Siyasi tercihlerin iman meselesi haline getirilmesi Şiiliği doğurmuştur. Şii'lik -Halife- tercihinden yola çıkarak ete kemiğe bürünmüş bir mezheptir.

Sünnilik siyasi konuları iman meselesi haline getirmez. Daha önce de yazdığım gibi İslam'ın önerdiği siyasi bir model yoktur.

İslam adaleti,danışmayı emreder. Yönetimin şekli ile değil, değerleri ile ilgilenir.

Onun için hiç kimse siyasi tercihlerinden dolayı İman/Küfür bağlamında ele alınarak suçlanamaz.

AKP iktidarı boyunca  zaman zaman siyaset iman küfür bağlamında ele alındı. Din bir partinin sınırlarına hapsedildi. Cihanşumul olan, partileştirildi.Şu veya bu partiye oy verenlerin karşısına İslam çıkarıldı.Parti nefreti İslam nefretine dönüştürüldü.İnsanlar yüce İslam dini ile bir parti kadrosunun yanlışlarını,zaaflarını,adalet ve ahlak dışılıklarını özdeşleştirecek  noktaya getirildiler. Bugün AKP çerçevesi dışında kalanlar, AKP'den çok İslamcılık ve İslamcılara güvenlerini yitirdiler.

Önümüzde bir referandum var. Öncelikle bir hususun altını çizmekte fayda var; bazıları hala sn Cumhurbaşkanının referandumdan vaz geçeceğini düşünüyor. Bu ülkede yaşayıp böyle bir ön görüde bulunanlara şaşıyorum. Erdoğan tipi liderler  vaz geçmeyi yenilgi gibi kabul ederler. Onun için kesinlikle bir vaz geçme olmayacaktır.Cumhurbaşkanı MHP'nin desteği ile yakaladığı bu fırsatı değerlendirmek için elinden geleni yapacaktır.

Evet,önümüzde bir referandum var, iman/küfür çelişkisi bir defa daha devreye sokuldu.
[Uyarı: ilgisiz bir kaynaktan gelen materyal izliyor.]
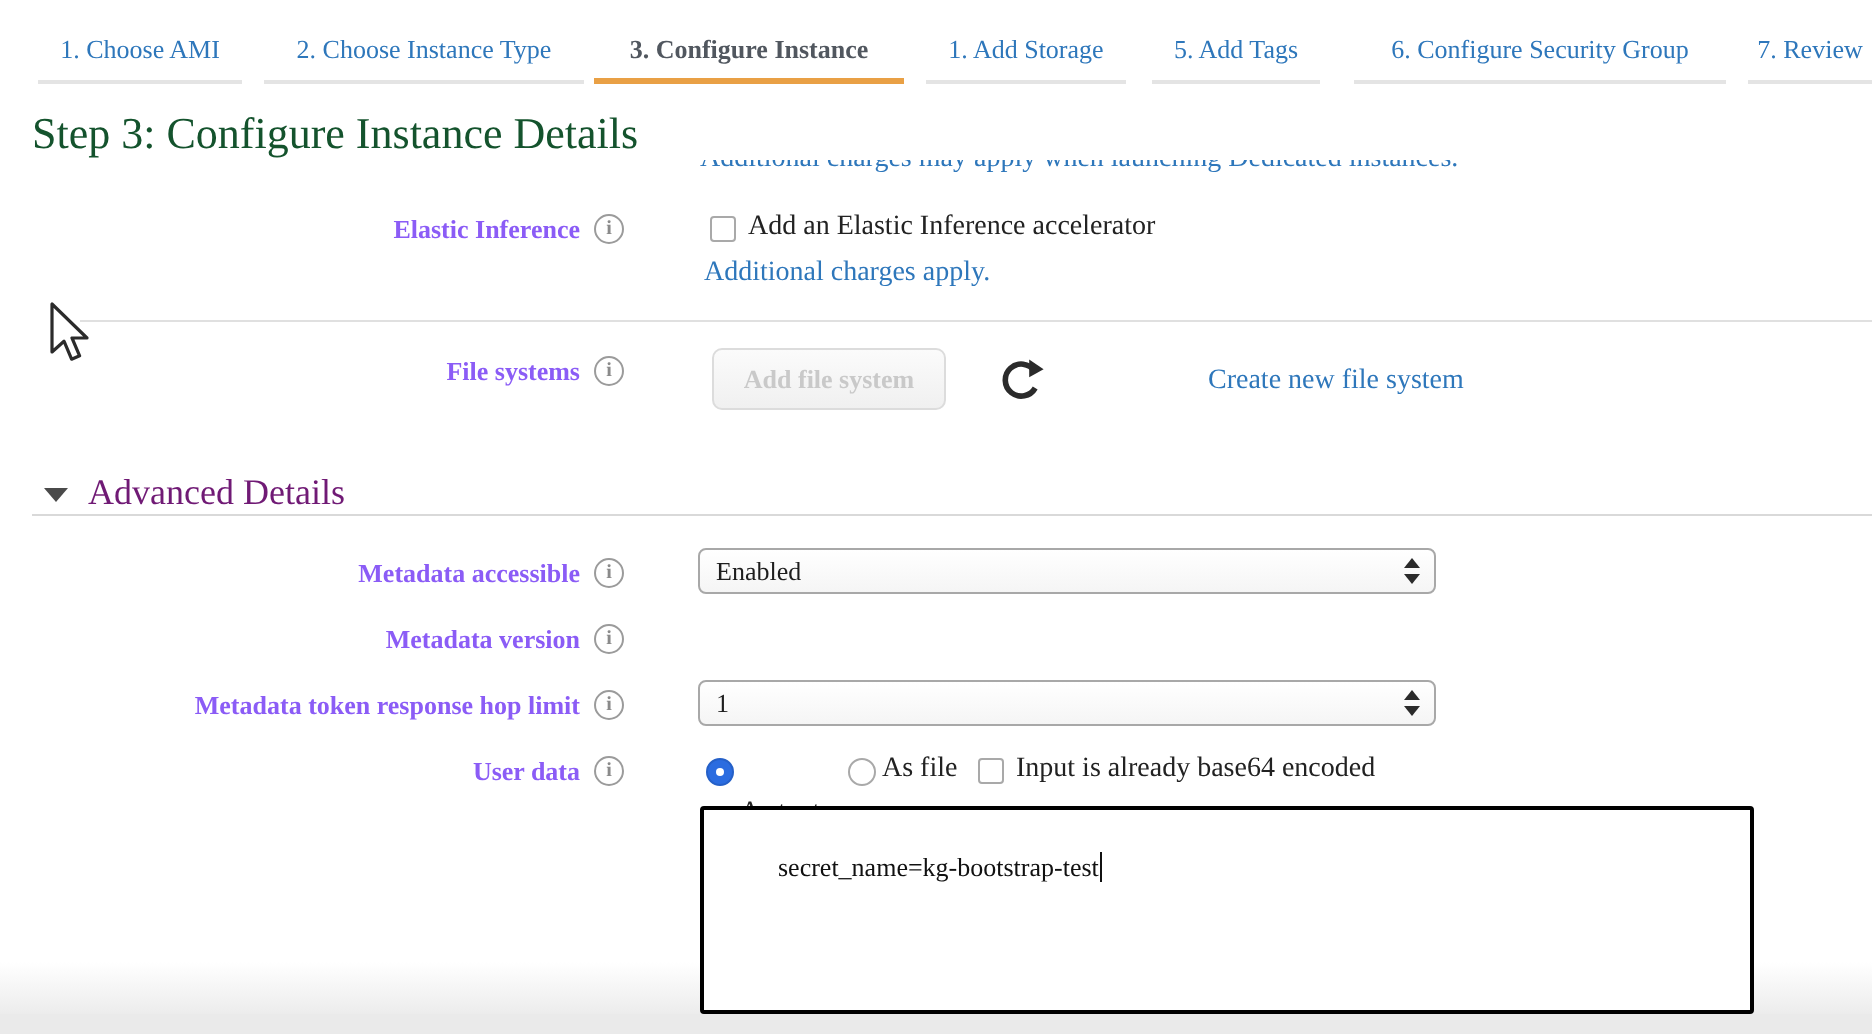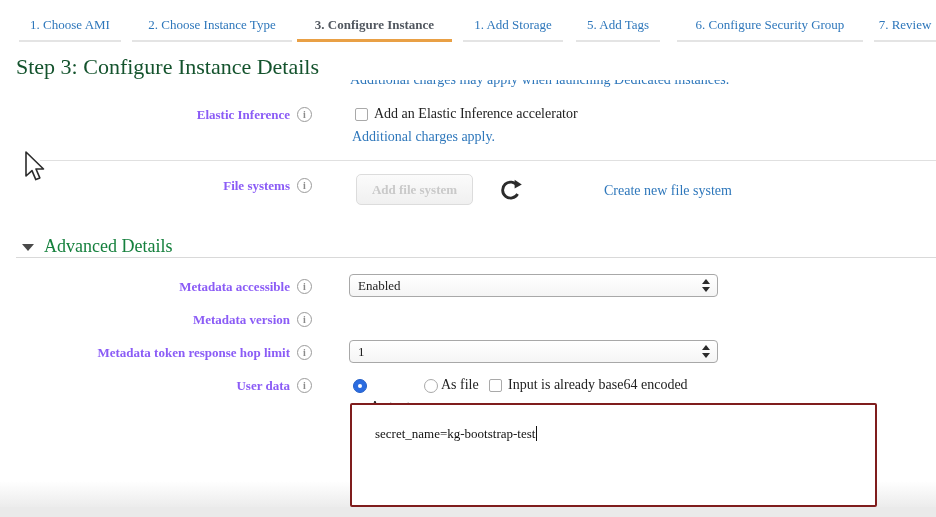"Advanced Details" .adv-title { color: #15803d -> #701a75 }
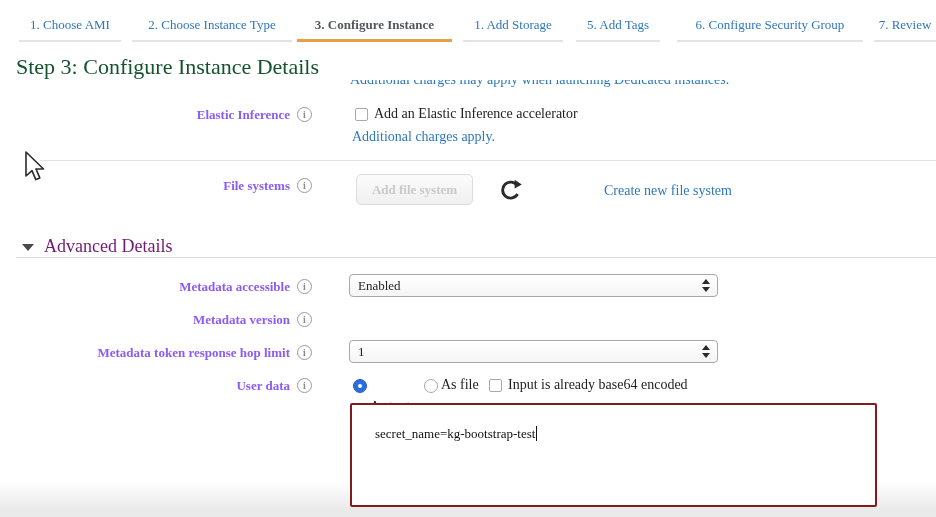"secret_name=kg-bootstrap-test" .userdata-textarea { border: 2px solid #7f1d1d -> 2px solid #000000; padding: 5px 10px -> 5px 24px }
Bunun ne kadar tehlikeli,toplumu ne kadar ayrıştırıcı, gerilimi ne kadar tırmandırıcı olduğunu söylemeye gerek var mı?

Bir kişiyi küfürle itham etmek onun canını,malını,namusunu kendine helal görmektir. Yani hayat hakkı tanımamaktır. Bu zeminde yapılan bir siyasetten ülkeye,millete hayır gelir mi?

Sistem değişikliğinin bu zemine taşınması iki nedenden kaynaklanıyor:Bir,içeriğini savunamamak,iki anketlerde yeterli toplumsal desteğin olmaması. Millet dinle korkutularak  referandumda -evet-sonucu çıkarılmaya çalışılıyor.
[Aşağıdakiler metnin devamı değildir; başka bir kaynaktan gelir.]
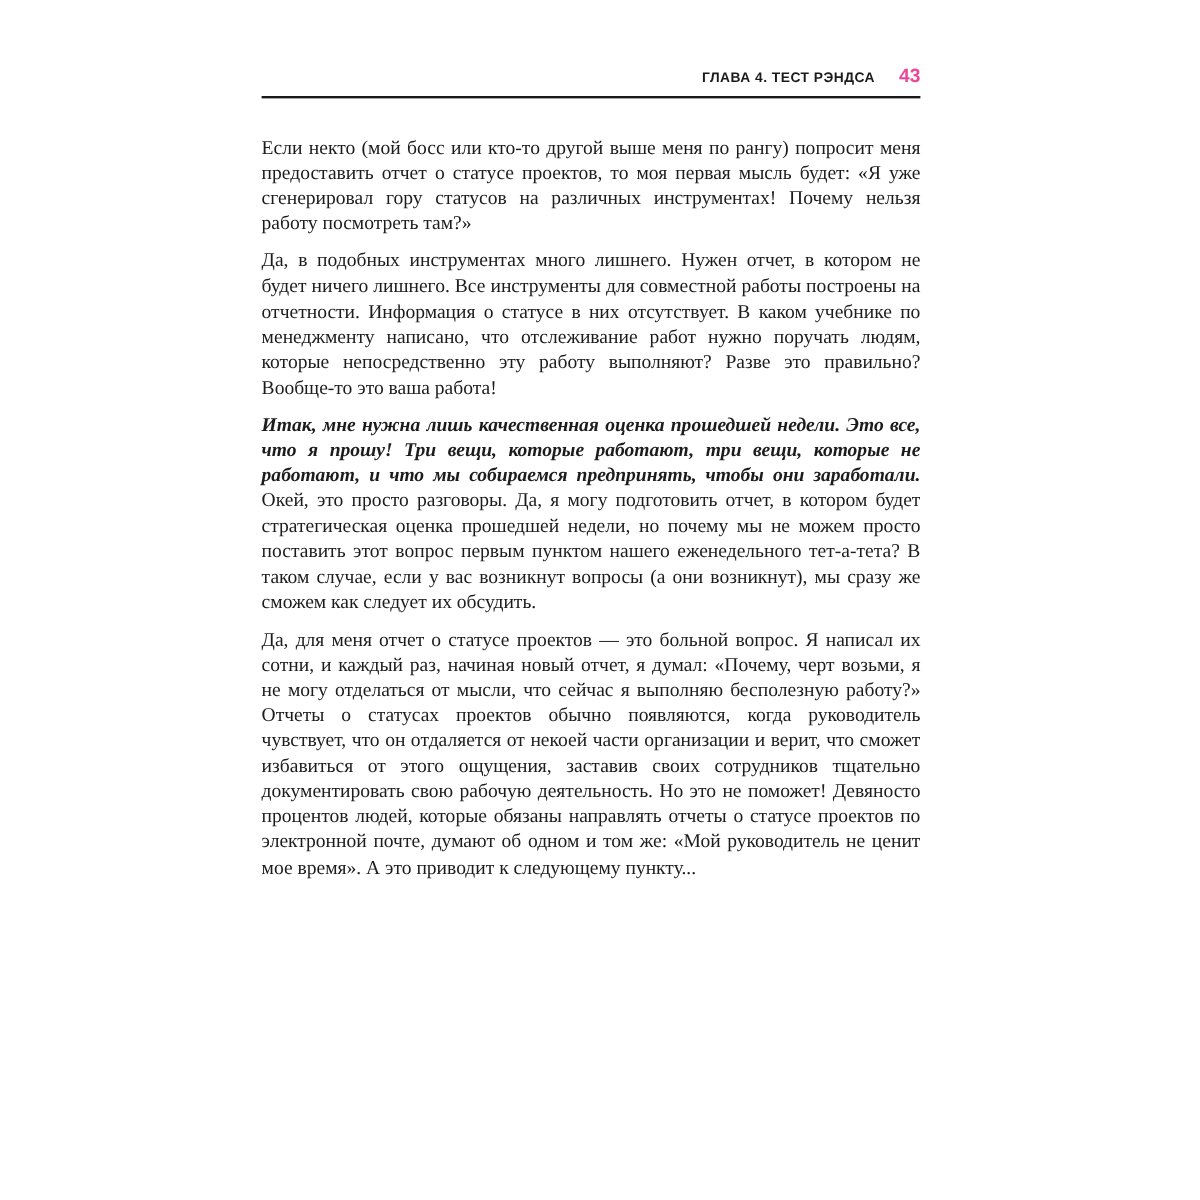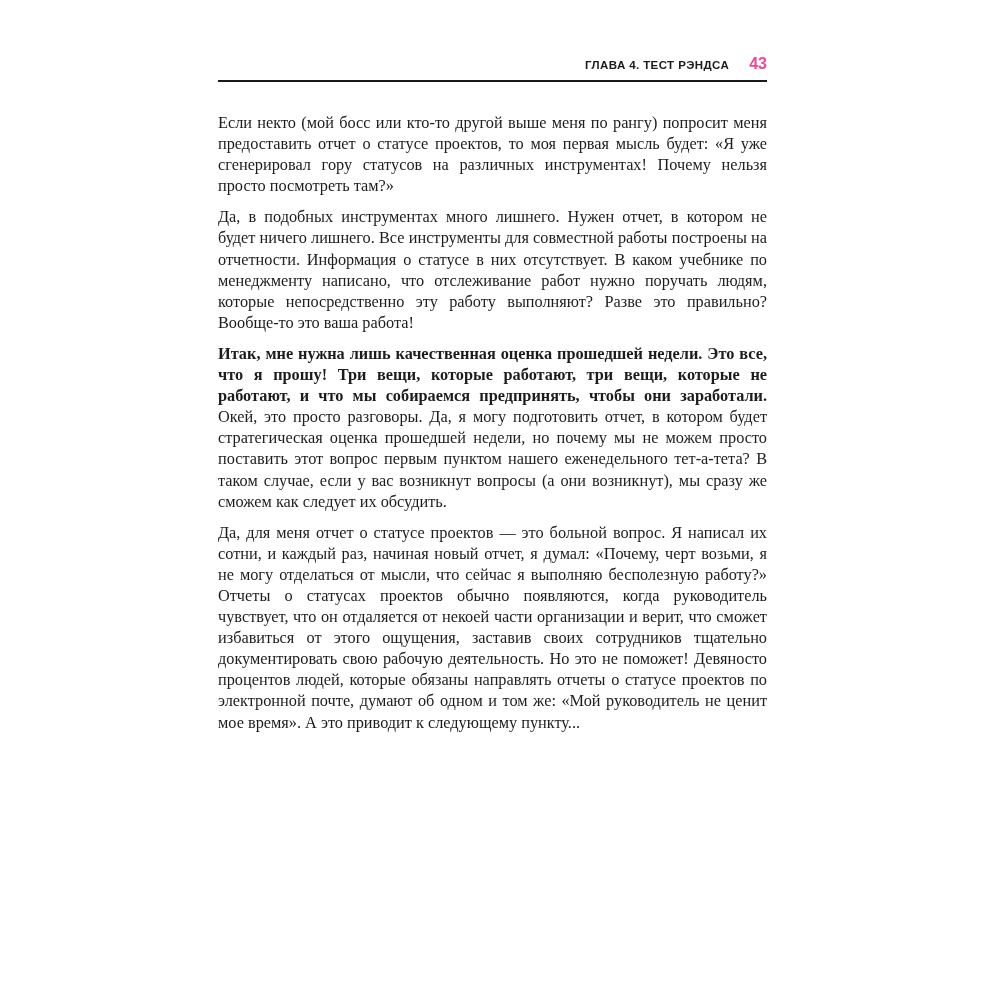"Если некто (мой босс или" span.run { text: просто -> работу }
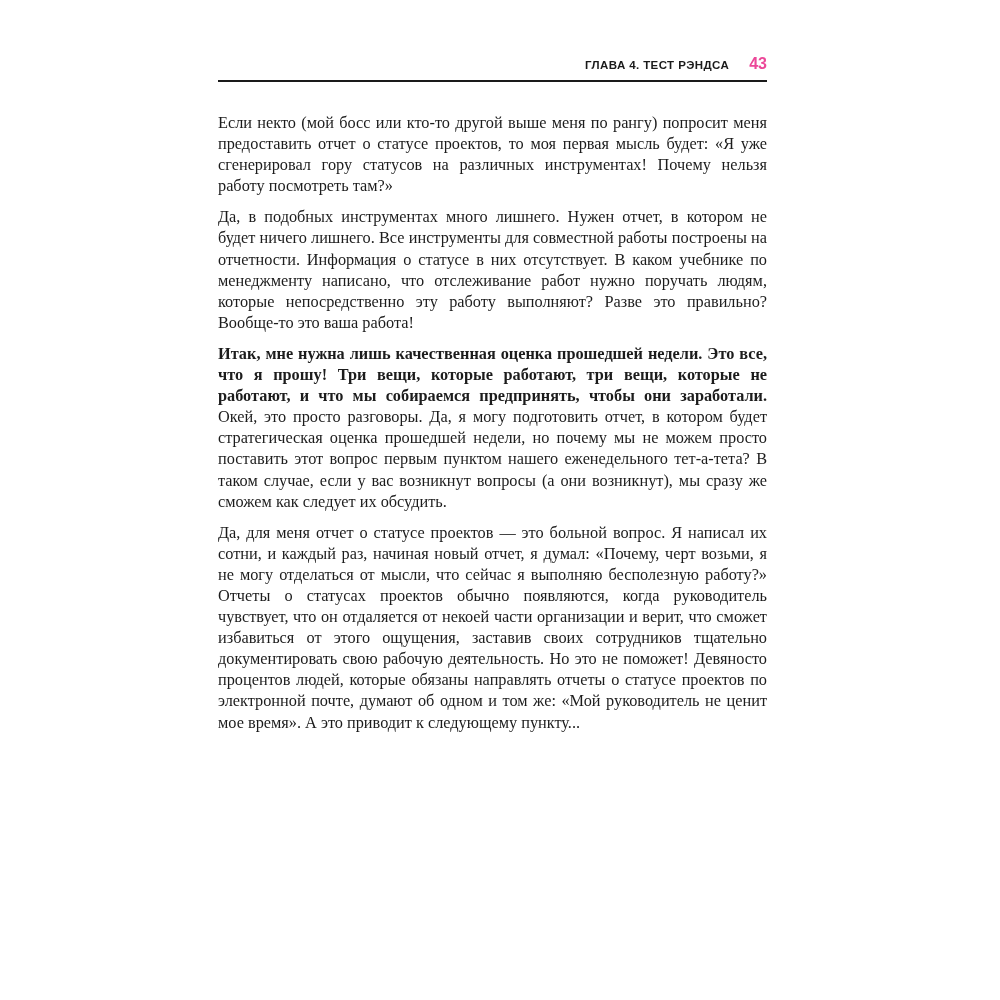"Итак, мне нужна лишь качественная" .run.bold-italic { font-style: none -> italic }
İslam'ın herkesin bildiği ölçülerinden biri, bir Müslümanı tekfir edenin ithamının kendine döneceği gerçeğidir.Haramı helal,helalı haram saymakta küfürdür. Kimse kendini Allah'ın yerine koyarak dini ölçüler koyamaz.Siyasal bir tercihi küfürle karşılamak Allah'ın yerine ölçü koymaktır. Bunu yapan muhatabını değil, kendini çerçeve dışına iter.

Siyasi konuları dinin rükünleri gibi tartışmak en çok İslam'a zarar verir. AKP iktidara gelene kadar dindarlara mesafeli olanlar bile -dindarların-hırsızlık,yolsuzluk,adaletsizlik ve zulüm yapmayacaklarına inanıyorlardı. Bugün halkın en az yarısı farklı kanaatte. Artık siyasal İslamcılar toplumda bir güven odağı değiller. Bu gibi durumlarda doğru olan, yapılan düzenlemelerin muhtevasına odaklanmaktır. Mesela, bir kişiye yeni idari birimler kurma yetkisi vermenin hangi sonuçlara neden olabileceğini ve bu yetkinin niçin verildiğini konuşabiliriz. Yeni birimlerin içine ilçeler,şehirler,eyaletler,özerk bölgeler,federal yapılara varıncaya kadar her türlü  idari birim giriyor. Mahkeme kadıya mülk değil,yarın herhangi bir başkan -ben Türkiye'yi eyaletlere ayırdım -dese bunu nasıl engelleyeceksiniz. Yargı ona bağlı,meclisin denetim yetkisi yok.Nasıl engelleyeceksiniz?  Meseleye İslam/küfür perspektifinden bakanlar  bunun ve -İslam'da yargı denetiminden muaf-kişi veya kurum olabilir mi sorusunun cevabını da  verseler ya?